Tras 50 días expuesta a un derrame de hidrocarburos que causó la muerte de especies nativas y animales domésticos, además de la intoxicación de personas derivada de exponerse a la contaminación de pozos y parcelas, la comunidad indígena totonaca de Ojital Viejo en Papantla, Veracruz, denunció a organizaciones no gubernamentales que hay un derrame de hidrocarburos de Pemex en la zona.
Así lo informó Greenpeace y la Alianza Mexicana Contra el Fracking a quienes las comunidades les informaron que, desde el inicio del derrame, el pasado 21 de agosto, pese al conocimiento de las autoridades, ha habido omisión, actos negligentes y discriminación para atender la expansión de combustible que ya contaminó 12 kilómetros del arroyo del Río Cazones.
Asimismo, acentuaron que, además de haber causado la muerte de especies nativas y animales domésticos, pozos artesanales y parcelas de cultivo, el derrame de hidrocarburos ha puesto en peligro la salud e integridad de poblaciones vecinas a los municipios de Papantla y Coatzintla.

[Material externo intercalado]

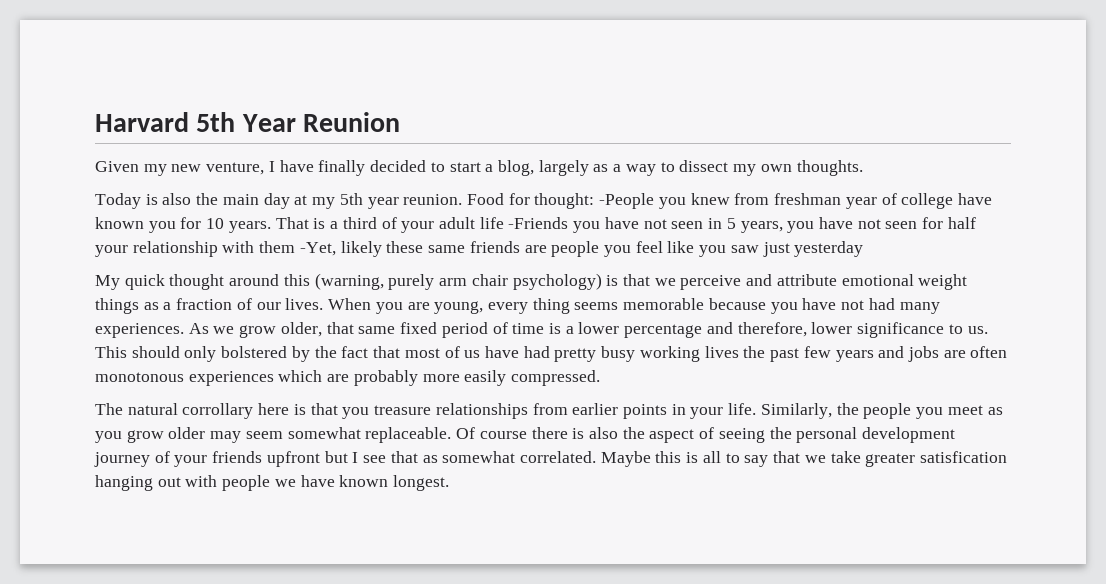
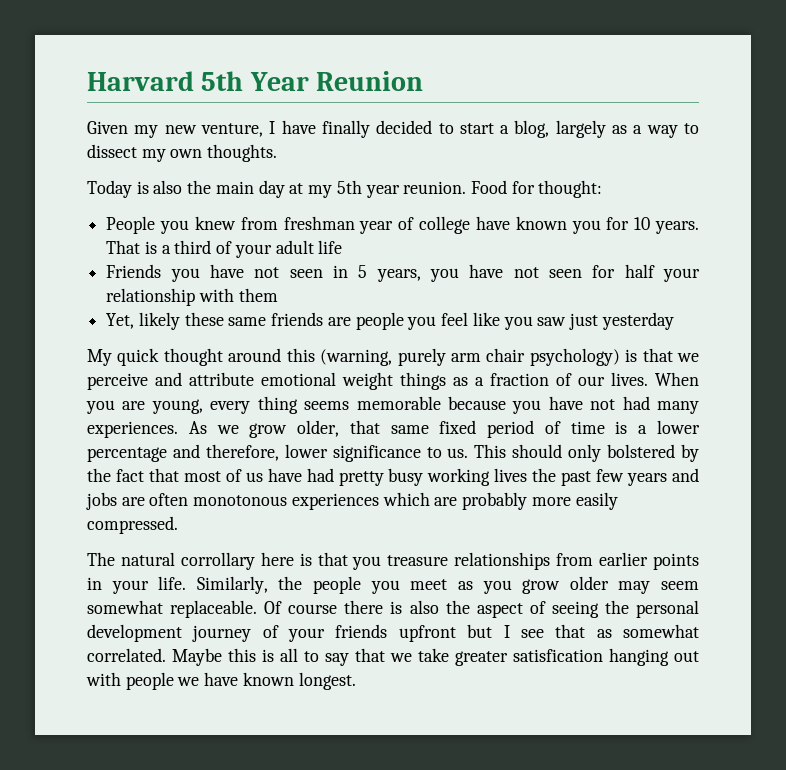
[599,193,655,209] -People -> [106,216,156,234] // People
[508,217,569,229] -Friends -> [106,264,162,278] // Friends
[299,242,336,256] -Yet, -> [106,313,135,329] // Yet,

“En un recorrido realizado por la Alianza Mexicana contra el Fracking los pasados 28 y 29 de septiembre se obtuvieron evidencias de que el derrame sigue sin ser atendido debidamente. Una cuadrilla de ocho empleados de Pemex, sin equipo de seguridad y con herramientas rudimentarias, se limita a remover el suelo contaminado y a colocarlo a un costado del arroyo, sin ninguna medida de seguridad que proteja el suelo ni los cuerpos de agua, empeorando la situación con las lluvias que nuevamente se presentaron el día 1 de octubre.
“Los habitantes de Ojital Viejo, Papantla y de El Chote, Coatzintla, refieren trato despótico y discriminatorio, así como la negligencia por parte de Pemex y de otras instancias responsables de atender el desastre, el cual inició el 21 de agosto y hasta hoy no se han acercado autoridades para atender la fauna y flora endémica afectada, ni la salud de los habitantes. Tampoco ha habido información oportuna sobre el alcance del derrame y las medidas para frenarlo y remediarlo”, se lee en el comunicado difundido por ONG en favor de la preservación del medio ambiente.

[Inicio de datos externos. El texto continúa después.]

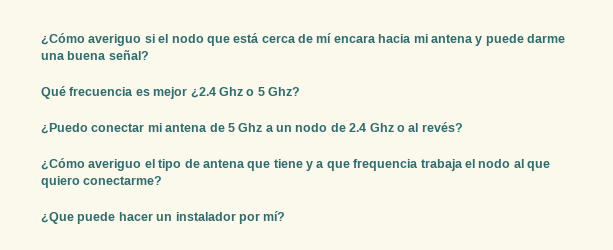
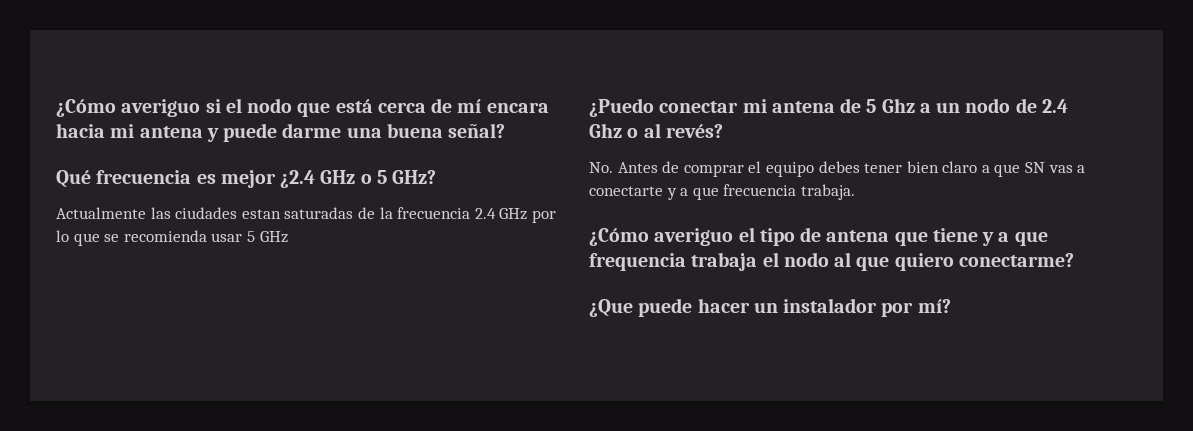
[218,87,243,96] Ghz -> [320,170,356,184] GHz
[268,87,300,96] Ghz? -> [392,170,437,184] [56,207,556,223] [56,230,288,246] GHz? // Actualmente las ciudades estan saturadas de la frecuencia 2.4 GHz por lo que se recomienda usar 5 GHz
(463, 127) none -> [589,161,1086,177] [589,184,855,200] // No. Antes de comprar el equipo debes tener bien claro a que SN vas a conectarte y a que frecuencia trabaja.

Frente a estos hechos, las comunidades indígenas se organizaron para exigir la debida atención y llamaron a la sociedad para sumarse al apoyo solidario de voluntarios que han realizado brigadas de atención a la fauna afectada.

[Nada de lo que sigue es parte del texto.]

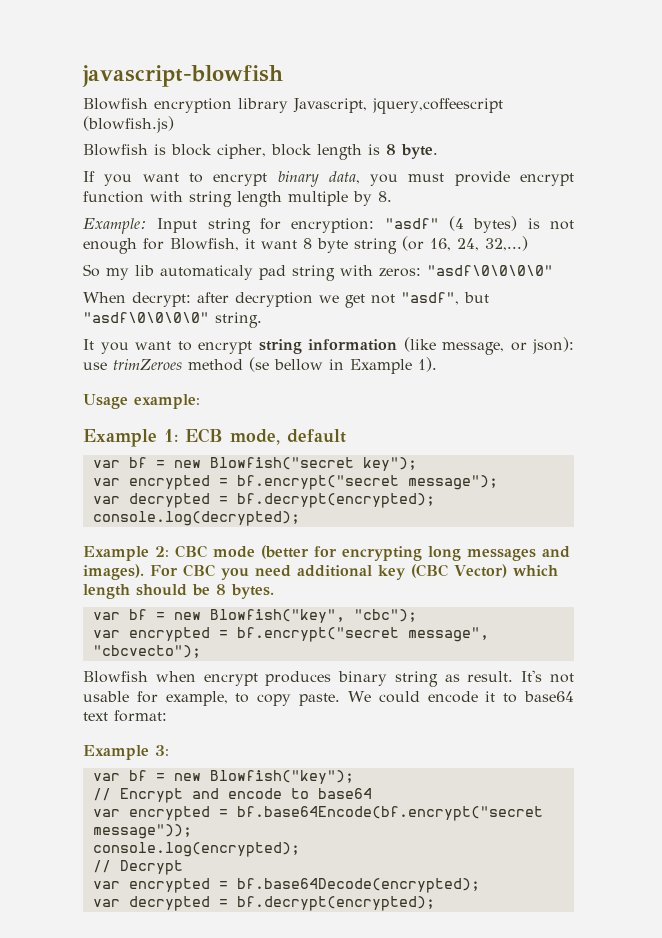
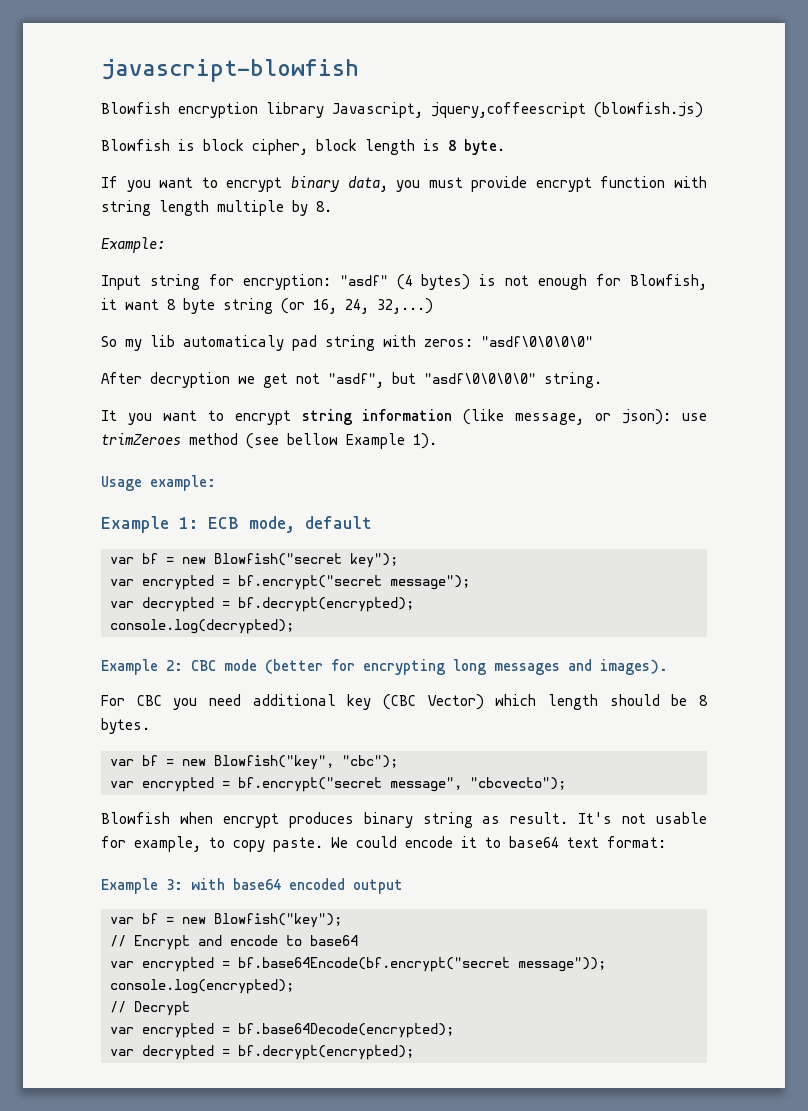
(147, 226) none -> (165, 245) //
[83,292,229,307] When decrypt: after -> [101,372,142,384] After
[249,357,344,372] (se bellow in -> [246,433,338,449] (see bellow
(144, 572) none -> (668, 667) //
(169, 750) none -> [191,878,403,894] with base64 encoded output

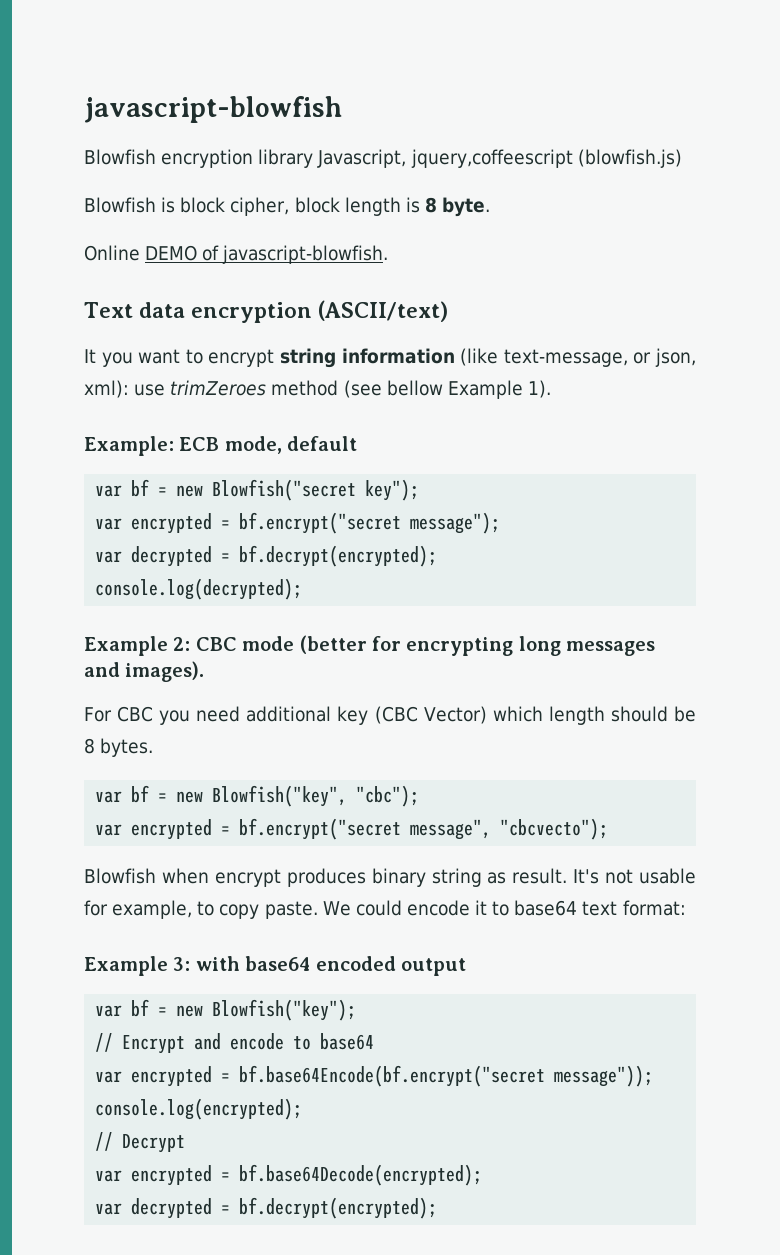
[101,176,707,192] [101,200,332,216] [101,237,165,253] [101,274,708,290] [101,298,433,314] [101,335,593,351] [101,372,602,388] If you want to encrypt binary data, you must provide encrypt function with string length multiple by 8. // Example: // Input string for encryption: "asdf" (4 bytes) is not enough for Blowfish, it want 8 byte string (or 16, 24, 32,...) // So my lib automaticaly pad string with zeros: "asdf\0\0\0\0" // After decryption we get not "asdf", but "asdf\0\0\0\0" string. -> [84,245,389,264] [84,300,449,323] Online DEMO of javascript-blowfish. // Text data encryption (ASCII/text)
[515,409,672,425] message, or json): -> [503,348,696,367] [84,380,129,398] text-message, or json, xml):
[101,475,216,491] [101,516,198,533] Usage example: // Example 1: -> [84,436,174,456] Example:

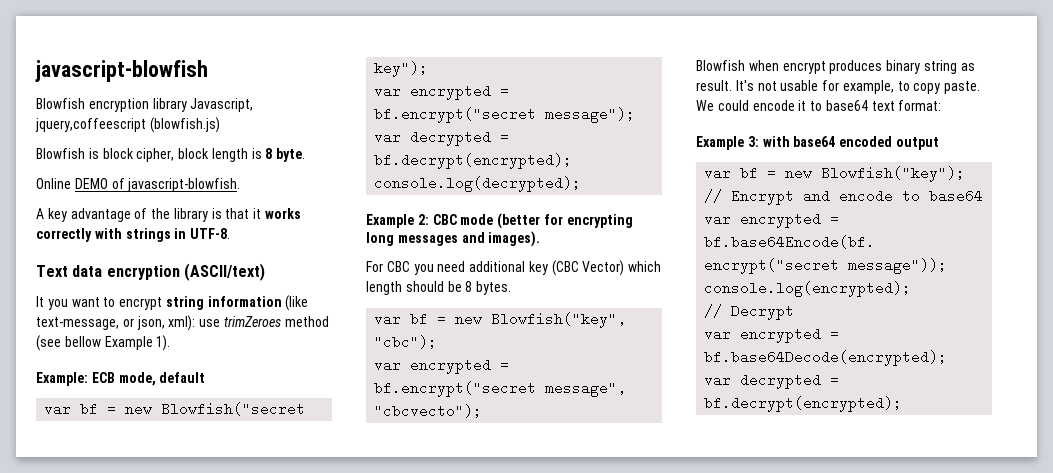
(389, 254) none -> [36,208,302,222] [36,228,231,242] // A key advantage of the library is that it works correctly with strings in UTF-8.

El derrame fue localizado por la comunidad el día 21 de agosto, luego de identificar olor a azufre en la parte alta de la zona, lo cual alertó a los vecinos y autoridades comunitarias quienes se dieron a la tarea de buscar el punto de fuga identificado en uno de los dos oleoductos que, junto con dos gasoductos corren por la comunidad.